A circle graph, often known as a parametric or trigonometric circle, depicts the path traced by a point moving in a circular trajectory. In parametric equations, both the x and y coordinates are defined explicitly by separate functions of a parameter, commonly denoted by \(t\) in the unit interval \([0,2\pi]\). These graphs embody a seamless way to express complex circular motion that is challenging to capture with standard Cartesian equations.

For circles, the parametric equations are typically presented in the form \((x, y) = (h + r \sin t, k + r \cos t)\), where \(h\) and \(k\) denote the horizontal and vertical shifts from the origin, representing the center, while \(r\) signifies the radius of the circle. This provides an efficient framework for generating a circle's graphical representation, which is easily adjustable by changing the parameter values.

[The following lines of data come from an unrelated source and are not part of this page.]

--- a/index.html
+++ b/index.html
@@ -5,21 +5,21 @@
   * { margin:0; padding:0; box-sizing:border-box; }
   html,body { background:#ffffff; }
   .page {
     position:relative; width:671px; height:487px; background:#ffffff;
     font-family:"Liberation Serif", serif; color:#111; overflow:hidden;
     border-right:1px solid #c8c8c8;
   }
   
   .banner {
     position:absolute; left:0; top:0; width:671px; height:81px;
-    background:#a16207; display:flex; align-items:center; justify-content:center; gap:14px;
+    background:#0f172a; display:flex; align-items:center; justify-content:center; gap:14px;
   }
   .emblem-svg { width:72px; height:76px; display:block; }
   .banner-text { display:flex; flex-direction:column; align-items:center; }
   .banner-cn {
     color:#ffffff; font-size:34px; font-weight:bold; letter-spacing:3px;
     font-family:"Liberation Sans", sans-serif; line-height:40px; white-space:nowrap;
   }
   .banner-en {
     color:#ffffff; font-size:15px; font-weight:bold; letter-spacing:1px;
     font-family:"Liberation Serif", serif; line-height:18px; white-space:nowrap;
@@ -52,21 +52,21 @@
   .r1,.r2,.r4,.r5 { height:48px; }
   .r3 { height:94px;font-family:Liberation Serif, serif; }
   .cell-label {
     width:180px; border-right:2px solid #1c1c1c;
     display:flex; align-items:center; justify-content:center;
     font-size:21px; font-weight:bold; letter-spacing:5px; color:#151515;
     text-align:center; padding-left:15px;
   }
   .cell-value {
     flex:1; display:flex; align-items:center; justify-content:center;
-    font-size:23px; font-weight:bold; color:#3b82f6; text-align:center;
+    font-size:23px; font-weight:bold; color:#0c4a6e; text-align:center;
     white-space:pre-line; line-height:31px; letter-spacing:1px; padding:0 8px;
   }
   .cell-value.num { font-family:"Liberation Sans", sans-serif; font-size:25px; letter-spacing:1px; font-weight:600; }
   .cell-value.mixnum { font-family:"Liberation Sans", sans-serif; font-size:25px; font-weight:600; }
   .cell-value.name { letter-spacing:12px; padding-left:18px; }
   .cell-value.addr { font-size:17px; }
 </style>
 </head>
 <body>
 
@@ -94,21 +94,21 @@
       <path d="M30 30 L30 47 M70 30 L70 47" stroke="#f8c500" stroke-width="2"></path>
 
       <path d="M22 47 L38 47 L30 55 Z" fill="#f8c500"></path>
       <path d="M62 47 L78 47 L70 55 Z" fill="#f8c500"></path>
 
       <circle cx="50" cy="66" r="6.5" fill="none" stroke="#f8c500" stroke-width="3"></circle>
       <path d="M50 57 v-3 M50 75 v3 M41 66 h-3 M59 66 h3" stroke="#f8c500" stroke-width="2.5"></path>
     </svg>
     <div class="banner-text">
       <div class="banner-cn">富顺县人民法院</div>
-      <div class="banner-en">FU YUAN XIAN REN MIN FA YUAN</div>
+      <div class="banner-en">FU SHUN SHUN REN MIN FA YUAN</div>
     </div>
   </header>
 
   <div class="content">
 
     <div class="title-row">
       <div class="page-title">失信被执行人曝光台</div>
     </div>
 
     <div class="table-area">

The center and radius of a circle in a parametric equation significantly determine the circle's position and size in a coordinate plane. Understanding these parameters helps you visualize and manipulate circle graphs effectively.

The center of a circle \((h, k)\) is essentially the pivot about which the circular path rotates. For example, the equation \((x, y) = (3 + 2 \sin t, -2 + 2 \cos t)\) has its center at \((3, -2)\). This means our circle is shifted three units to the right and two units down relative to the origin.

The radius \(r\) in the equation gives the distance from the center to any point on the circle. In our parametric equations, this is represented by the coefficients before \(\sin t\) and \(\cos t\), which are both 2 in our examples. This value tells us that we've got a circle with a radius of 2, maintaining its standard circular proportion based on how the sine and cosine functions operate, radiating uniformly from the center.

Traversal direction describes how a point moves around a circle graph when a parameter varies. In our given scenarios, this direction is dictated by how the functions of \(\sin t\) and \(\cos t\) are configured.

The parametric equation \((x, y) = (3 + 2 \sin t, -2 + 2 \cos t)\) starts at point \((3, 0)\) and moves counterclockwise, the default direction when \(t\) increases from 0 to \(2\pi\). This conventionary motion is reversed when you alter the sine term from positive to negative, leading to a mirrored traversal direction.

For example, with the equation \((x, y) = (3 - 2 \sin t, -2 + 2 \cos t)\), the traversal changes from counterclockwise to clockwise while still covering the circumference. This change is essential in understanding how function alterations in parametric equations can modify the directional path without impacting the shape or size of the circle.

Parametrization changes occur when we modify the equations governing our circle's path, impacting the circle's orientation or direction. These manipulations include changing coefficients, altering signs, or swapping functions, resulting in marked differences in the graph's traversal or appearance.

In our exercises, adjustments in the sine or cosine terms triggered changes. For instance, shifting from \(\sin t\) to \(-\sin t\) altered how the circle was traversed, yet maintained the original shape and size. Similarly, inversely flipping \(\cos t\) in the equation from positive to negative resulted in a vertical flip, a reflection over the horizontal center line.

These deliberate changes don't alter the fundamental properties of the graph, like radius or center point, but provide dynamic ways for expressing and visualizing circular motion across different scenarios. Hence, mastering these principles can help you simulate a myriad of circular paths by fine-tuning equation parameters expertly.